START Data to examine
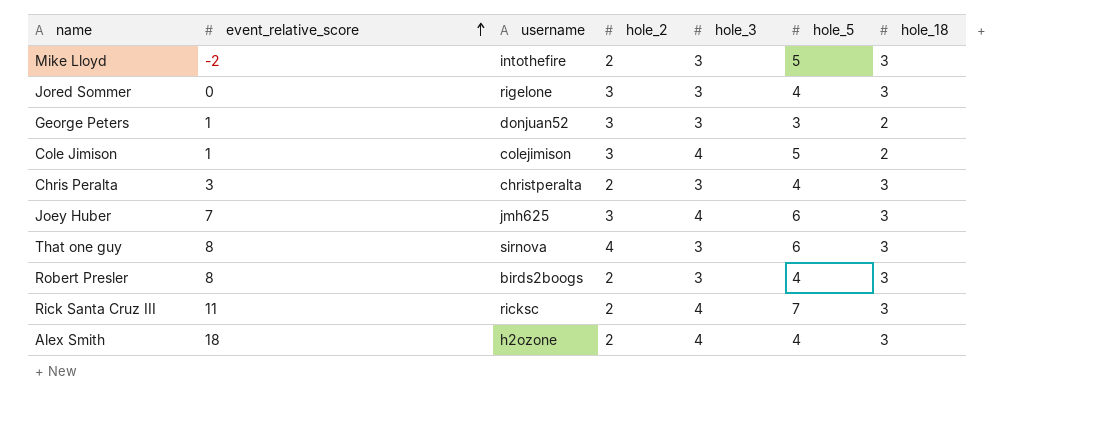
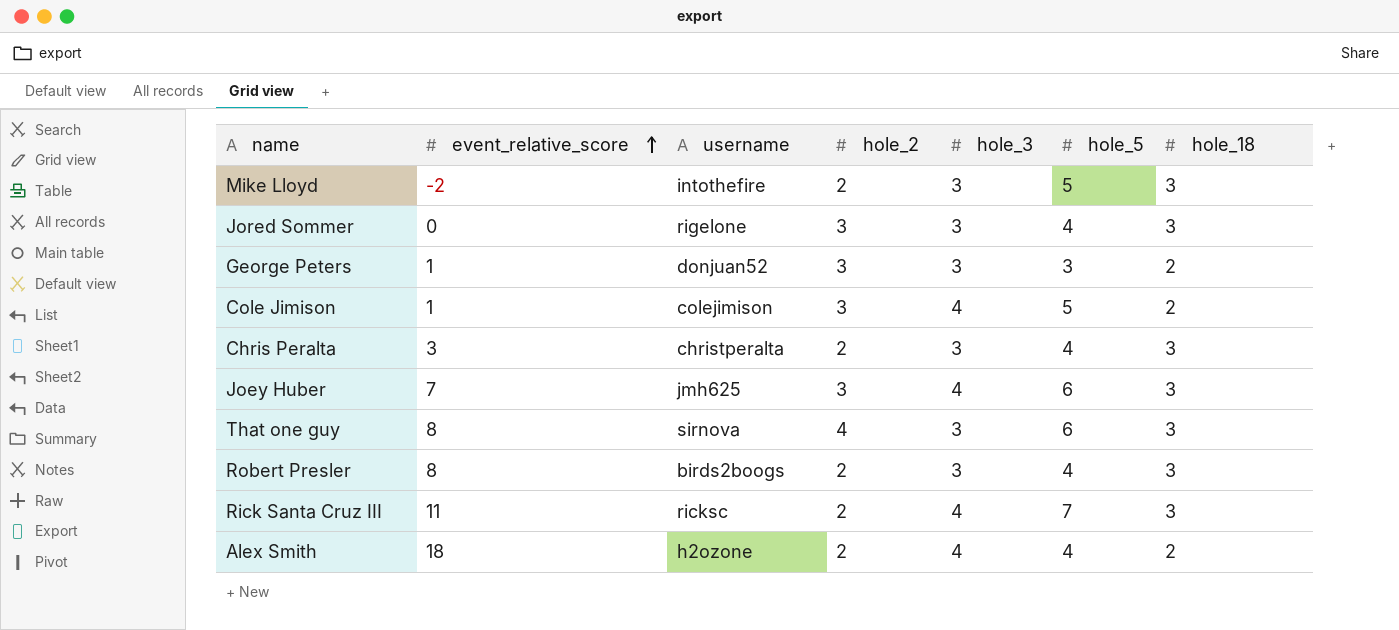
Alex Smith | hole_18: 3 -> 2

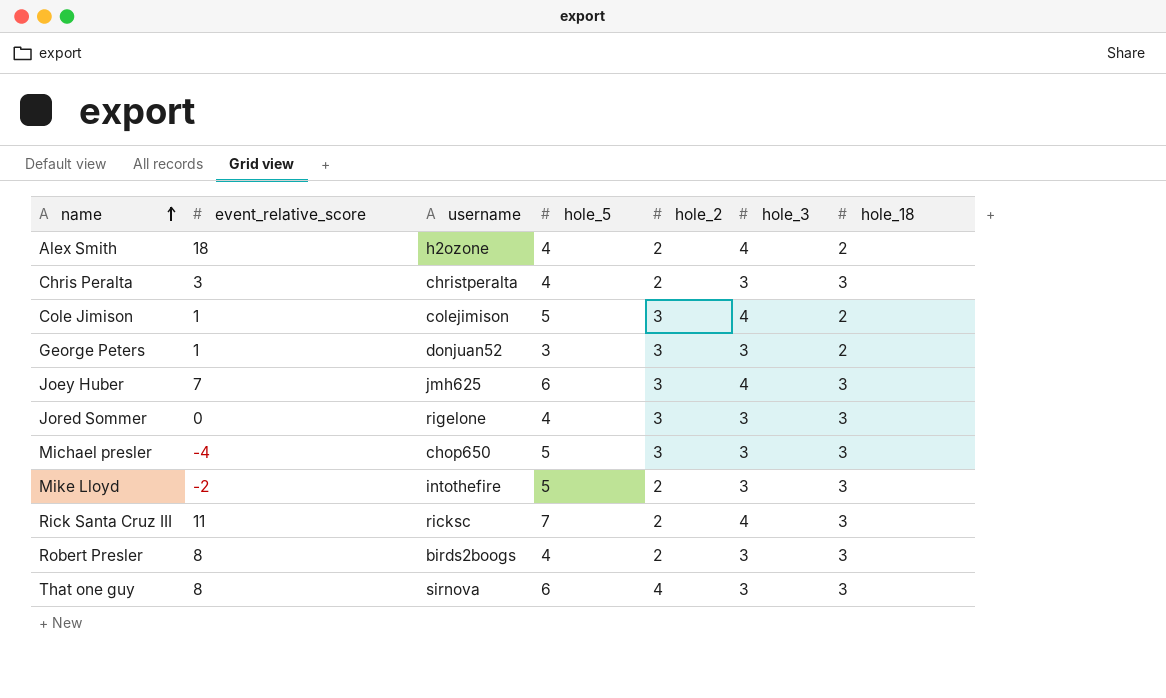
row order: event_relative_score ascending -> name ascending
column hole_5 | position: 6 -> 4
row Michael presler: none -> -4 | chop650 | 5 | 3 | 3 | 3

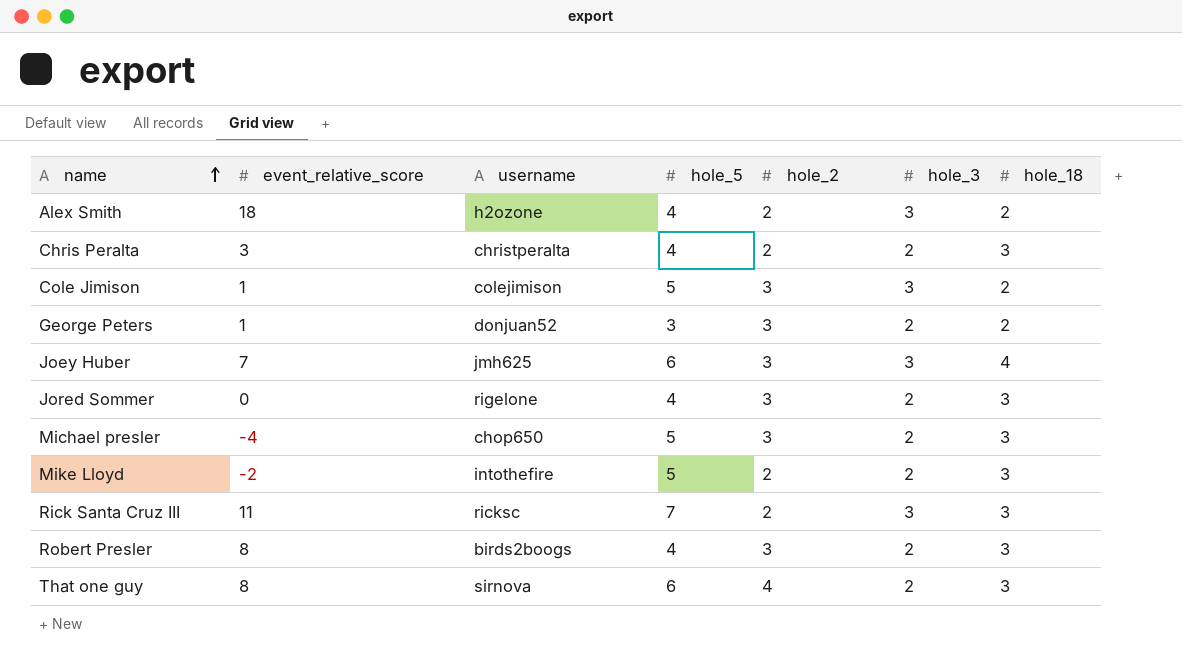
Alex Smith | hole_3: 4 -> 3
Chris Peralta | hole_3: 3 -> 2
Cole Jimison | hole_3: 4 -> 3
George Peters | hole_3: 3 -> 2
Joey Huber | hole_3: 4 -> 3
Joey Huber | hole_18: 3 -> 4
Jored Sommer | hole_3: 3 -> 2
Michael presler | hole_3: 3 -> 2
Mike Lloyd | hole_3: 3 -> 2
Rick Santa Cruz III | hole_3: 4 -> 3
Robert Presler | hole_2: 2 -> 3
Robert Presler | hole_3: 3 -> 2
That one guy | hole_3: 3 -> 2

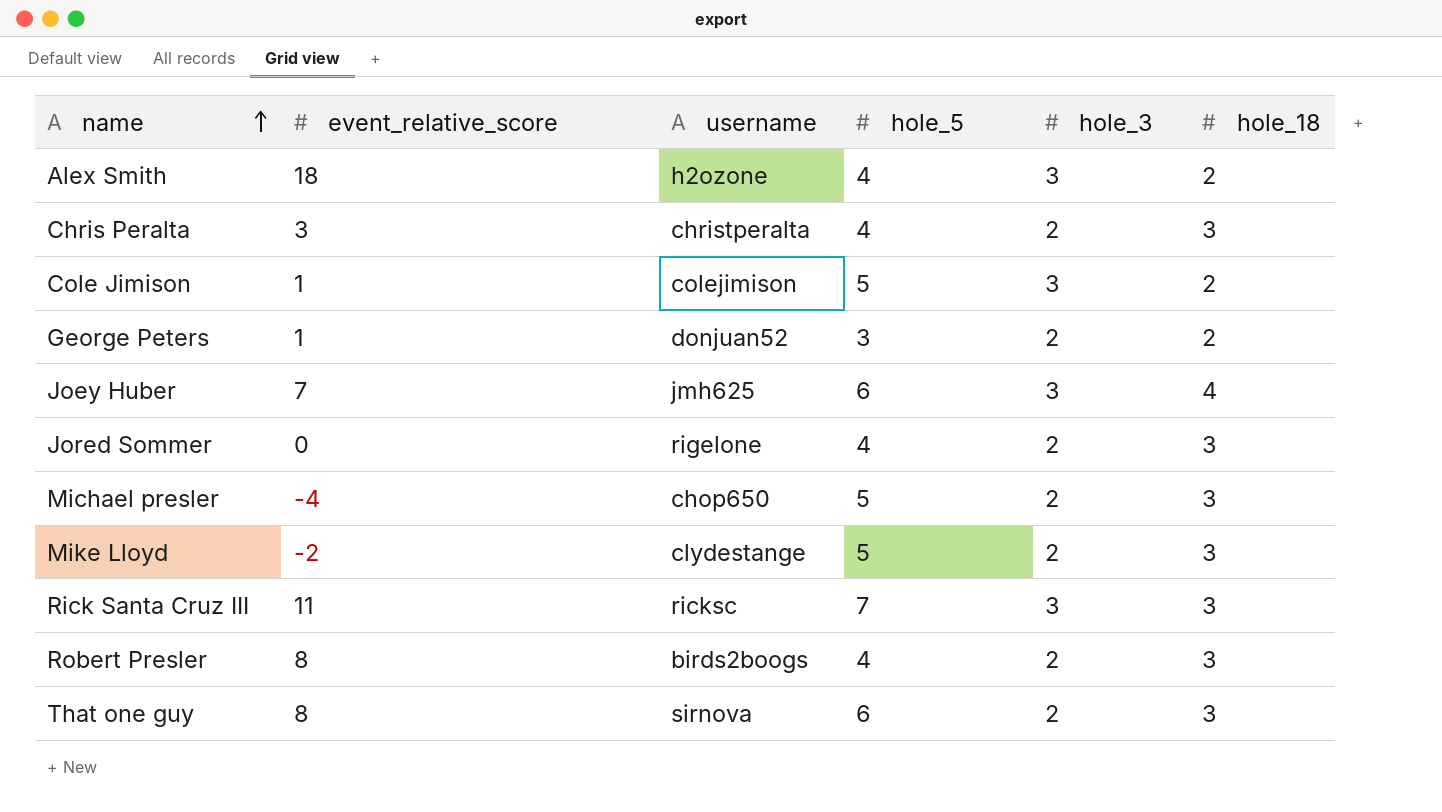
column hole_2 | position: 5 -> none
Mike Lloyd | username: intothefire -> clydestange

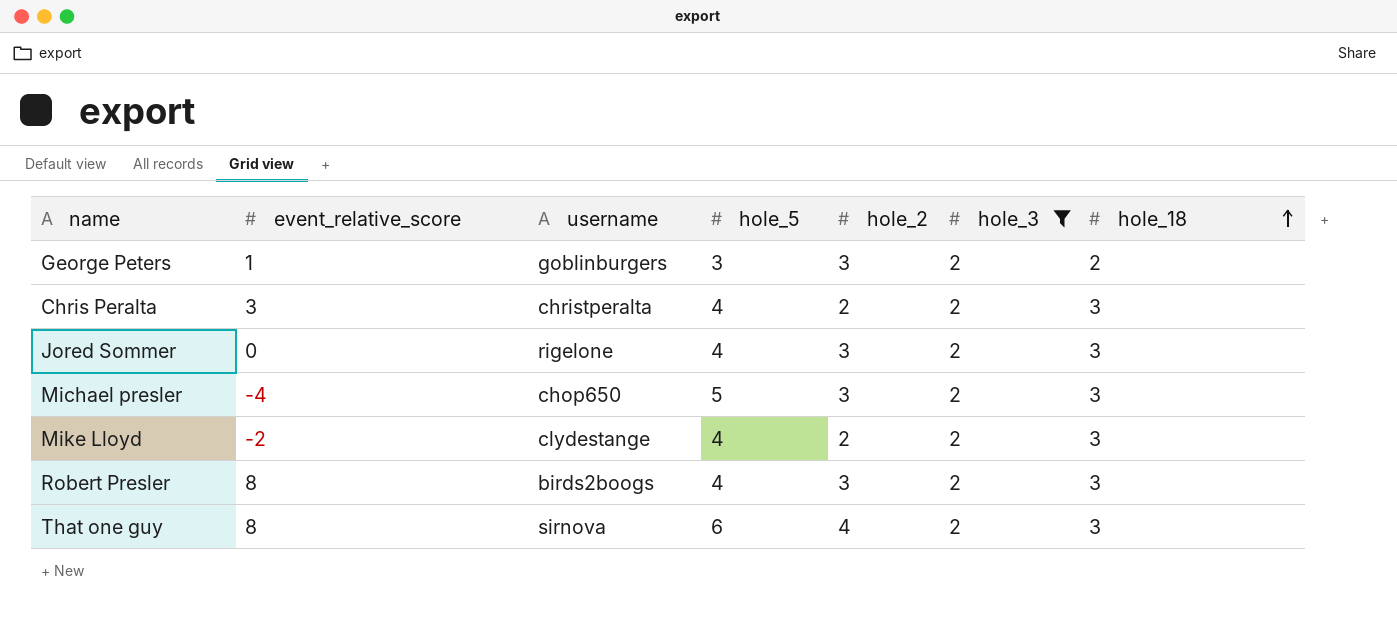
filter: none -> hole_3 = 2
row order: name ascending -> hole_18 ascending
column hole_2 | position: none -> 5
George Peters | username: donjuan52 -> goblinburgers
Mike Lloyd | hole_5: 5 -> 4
END Data to examine
What to work on: Write out exactly the lines from the line containing "Mike Lloyd | hole_3: 3 -> 2" through the last line of the listing above, please, and leave out any pictures.

Final answer:
Mike Lloyd | hole_3: 3 -> 2
Rick Santa Cruz III | hole_3: 4 -> 3
Robert Presler | hole_2: 2 -> 3
Robert Presler | hole_3: 3 -> 2
That one guy | hole_3: 3 -> 2

column hole_2 | position: 5 -> none
Mike Lloyd | username: intothefire -> clydestange

filter: none -> hole_3 = 2
row order: name ascending -> hole_18 ascending
column hole_2 | position: none -> 5
George Peters | username: donjuan52 -> goblinburgers
Mike Lloyd | hole_5: 5 -> 4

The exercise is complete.